# Embedding Multimodal Data for Similarity Search Using HuggingFace Transformers, Datasets, and FAISS

Embeddings are semantically meaningful compressions of informations. They can be used to do similarity search, zero-shot classification or simply train a new model.

Use cases for similarity search:
- searching for similar products in e-commerce,
- content search in social media
- etc...

## Setups

In [None]:
!pip install -q datasets faiss-gpu transformers sentencepiece

In this example, we will use the [`clip`](https://huggingface.co/openai/clip-vit-base-patch16) model to extract the features.

**CLIP** introduced joint training of a text encoder and an image encoder to connect two modalities.

In [None]:
import torch
from PIL import Image
from transformers import AutoImageProcessor, AutoModel, AutoTokenizer
import faiss
import numpy as np

device = torch.device('cuda' if torch.cuda.is_available() else 'cpu')

# text encoder
tokenizer = AutoTokenizer.from_pretrained('openai/clip-vit-base-patch16')
# image encoder
processor = AutoImageProcessor.from_pretrained('openai/clip-vit-base-patch16')
# model
model = AutoModel.from_pretrained('openai/clip-vit-base-patch16').to(device)

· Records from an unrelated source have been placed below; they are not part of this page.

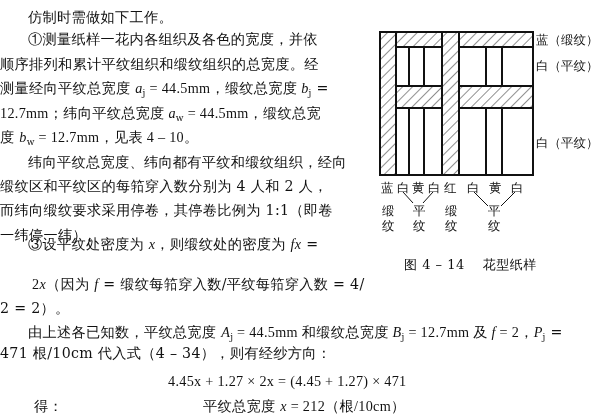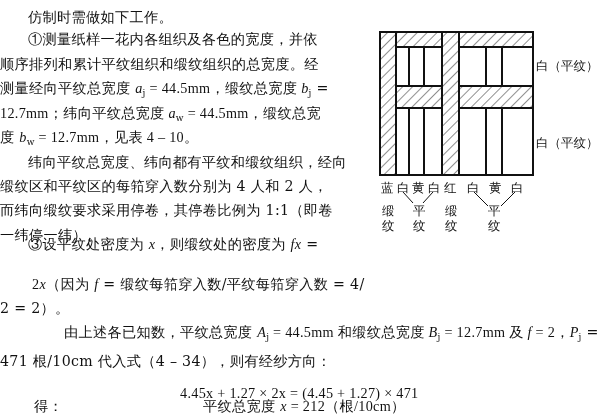--- a/index.html
+++ b/index.html
@@ -142,6 +142,7 @@
     <line x1="155" y1="192" x2="141" y2="206" stroke="#111" stroke-width="1"></line>
   </svg>
 
+  <div class="rlabel" style="top:32px;">蓝（缎纹）</div>
   <div class="rlabel" style="top:58px;">白（平纹）</div>
   <div class="rlabel" style="top:135px;">白（平纹）</div>
 

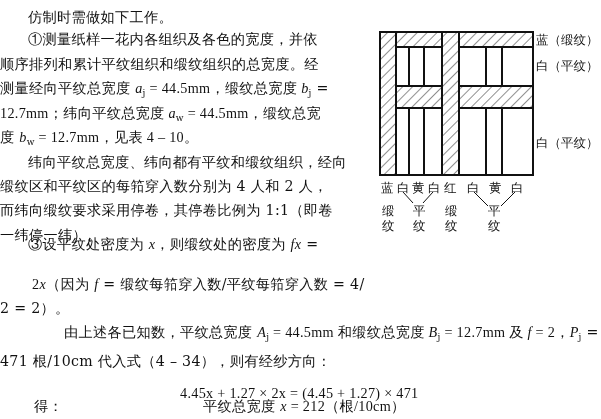--- a/index.html
+++ b/index.html
@@ -164,6 +164,7 @@
   <div class="blabel" style="left:128px; top:203px;">平</div>
   <div class="blabel" style="left:128px; top:218px;">纹</div>
 
+  <div class="caption">图 4 – 14　 花型纸样</div>
 </div>
 
 </body></html>

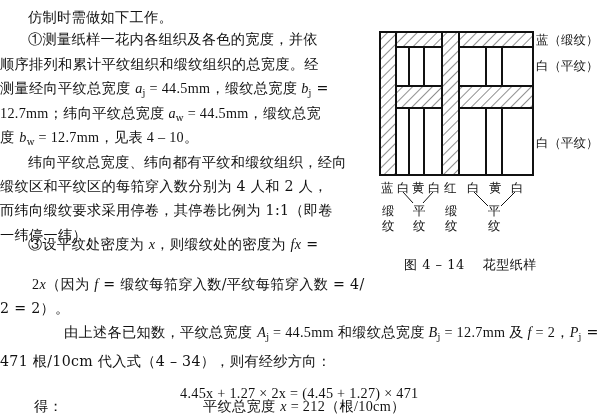--- a/index.html
+++ b/index.html
@@ -86,7 +86,7 @@
 </div>
 <div class="line" style="top:299px;">2 = 2）。</div>
 
-<div class="line indent" style="top:323px;margin-left:36px;">
+<div class="line indent" style="top:323px;">
   <span>由上述各已知数，平纹总宽度 </span><span class="math">A</span><span class="sub">j</span><span class="num"> = 44.5mm 和缎纹总宽度 </span><span class="math">B</span><span class="sub">j</span><span class="num"> = 12.7mm 及 </span><span class="math">f</span><span class="num"> = 2，</span><span class="math">P</span><span class="sub">j</span><span> =</span>
 </div>
 <div class="line" style="top:352px;text-align:right;">471 根/10cm 代入式（4 – 34），则有经纱方向：</div>

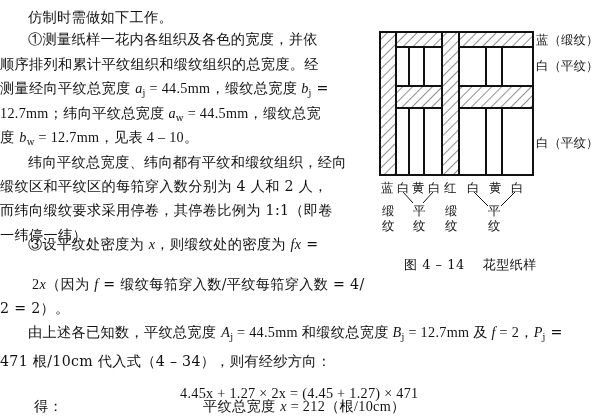--- a/index.html
+++ b/index.html
@@ -89,7 +89,7 @@
 <div class="line indent" style="top:323px;">
   <span>由上述各已知数，平纹总宽度 </span><span class="math">A</span><span class="sub">j</span><span class="num"> = 44.5mm 和缎纹总宽度 </span><span class="math">B</span><span class="sub">j</span><span class="num"> = 12.7mm 及 </span><span class="math">f</span><span class="num"> = 2，</span><span class="math">P</span><span class="sub">j</span><span> =</span>
 </div>
-<div class="line" style="top:352px;text-align:right;">471 根/10cm 代入式（4 – 34），则有经纱方向：</div>
+<div class="line" style="top:344px;text-align:right;">471 根/10cm 代入式（4 – 34），则有经纱方向：</div>
 
 <div class="line math" style="top:384px; left:168px; font-style:normal;margin-left:12px;">4.45x + 1.27 × 2x = (4.45 + 1.27) × 471</div>
 

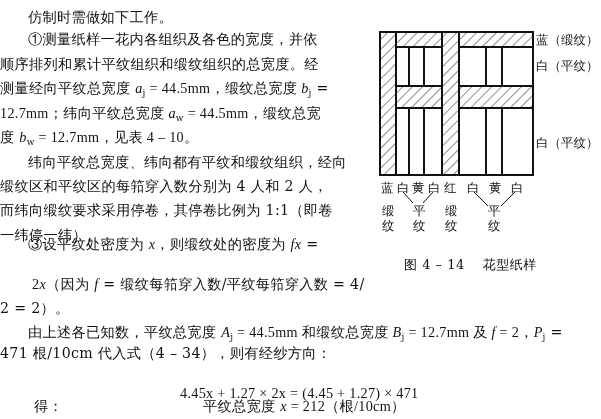--- a/index.html
+++ b/index.html
@@ -91,7 +91,7 @@
 </div>
 <div class="line" style="top:344px;text-align:right;">471 根/10cm 代入式（4 – 34），则有经纱方向：</div>
 
-<div class="line math" style="top:384px; left:168px; font-style:normal;margin-left:12px;">4.45x + 1.27 × 2x = (4.45 + 1.27) × 471</div>
+<div class="line math" style="top:372px; left:168px; font-style:normal;">4.45x + 1.27 × 2x = (4.45 + 1.27) × 471</div>
 
 <div class="line" style="top:397px; left:34px;">得：</div>
 <div class="line" style="top:397px; left:203px;">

We will use a small captioning dataset, [`jmhessel/newyorker_caption_contest`](https://huggingface.co/datasets/jmhessel/newyorker_caption_contest)

In [None]:
from datasets import load_dataset

ds = load_dataset('jmhessel/newyorker_caption_contest', 'explanation')

In [None]:
ds

In [None]:
ds['train']

In [None]:
ds['train'][0]['image']

We do not have to write any function to embed examples or create an index. The HuggingFace datasets library's FAISS integraion abstracts these processes. We can use `map` method to create a new column with the embeddings for each example:

In [None]:
dataset = ds['train']
ds_with_embeddings = dataset.map(
    lambda example: {
        'embeddings': model.get_text_features(
            **tokenizer(
                [example['image_description']],
                truncation=True,
                return_tensors='pt'
            ).to('cuda')
        )[0].detach().cpu().numpy()
    }
)

We can do the same to the image embeddings.

In [None]:
ds_with_embeddings = ds_with_embeddings.map(
    lambda example:{
        'image_embeddings': model.get_image_features(
            **processor(
                [example['image']],
                return_tensors='pt'
            ).to('cuda')
        )[0].detach().cpu().numpy()
    }
)

Now we can create an index for each column:

In [None]:
ds_with_embeddings.add_faiss_index(column='embeddings')
ds_with_embeddings.add_faiss_index(column='image_embeddings')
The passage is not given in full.